Francisco Lecocq (1790–1882) was a Uruguayan entrepreneur and politician.

== Biography ==
Educated in England, he acquired there a notable capacity for business. During his stay at the park near the Santa Lucía River, which today is named after him, he experimented with wine production and forestry. He imported special plants and animals; he also investigated the cultivation of silkworms, which was to become the first serious effort after that of Dámaso Antonio Larrañaga.

Along with Federico Nin Reyes and Charles Tellier, Lecocq is credited as being an inventor of a type of refrigerating plant for use on ocean vessels, to preserve meats and other perishable food. Lecocq was in charge of testing the first versions of the equipment. He carried out this experiment on board of The City of Rio de Janeiro, in 1868.

== Political career ==
Back in Uruguay, he played a key role during the Uruguayan Civil War. He was appointed Mayor of Montevideo from 1855 to 1856 by president Manuel Oribe. He was later appointed Minister of Finance by Gabriel Antonio Pereira. He also held a prominent place in the government after the Revolution of Las Lanzas in 1870.

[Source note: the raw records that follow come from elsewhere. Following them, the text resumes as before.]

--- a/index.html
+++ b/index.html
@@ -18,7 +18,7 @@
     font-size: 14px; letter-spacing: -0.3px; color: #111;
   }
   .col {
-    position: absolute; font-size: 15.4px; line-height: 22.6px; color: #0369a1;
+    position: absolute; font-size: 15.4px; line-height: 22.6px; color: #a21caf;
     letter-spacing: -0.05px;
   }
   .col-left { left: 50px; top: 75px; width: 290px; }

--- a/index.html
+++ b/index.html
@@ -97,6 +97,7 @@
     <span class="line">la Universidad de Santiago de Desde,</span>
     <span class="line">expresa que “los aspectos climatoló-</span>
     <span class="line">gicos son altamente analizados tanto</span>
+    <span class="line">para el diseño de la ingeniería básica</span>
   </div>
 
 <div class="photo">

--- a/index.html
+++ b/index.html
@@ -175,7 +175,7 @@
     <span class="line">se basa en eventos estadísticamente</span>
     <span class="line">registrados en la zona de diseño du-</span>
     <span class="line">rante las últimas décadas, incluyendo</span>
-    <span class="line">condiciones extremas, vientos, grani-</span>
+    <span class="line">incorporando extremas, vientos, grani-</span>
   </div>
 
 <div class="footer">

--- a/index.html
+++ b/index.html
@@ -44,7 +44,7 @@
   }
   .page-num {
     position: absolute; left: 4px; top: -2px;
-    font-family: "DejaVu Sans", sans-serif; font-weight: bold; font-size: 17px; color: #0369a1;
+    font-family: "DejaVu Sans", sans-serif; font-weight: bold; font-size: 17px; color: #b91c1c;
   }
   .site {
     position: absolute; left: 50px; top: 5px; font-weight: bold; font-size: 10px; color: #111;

In 1879 he became senator representing the San José Department, and he was also vice president and president of the Uruguayan Senate in 1880.

Lecocq was a member of the freemasonry and his father was Bernardo Lecocq (1734–1820), a Spanish brigadier who was appointed to the colonies in southern South America. His grandfather, Pedro Lecocq, was Flemish and his grandmother, Maria Osney, an immigrant Irishwoman.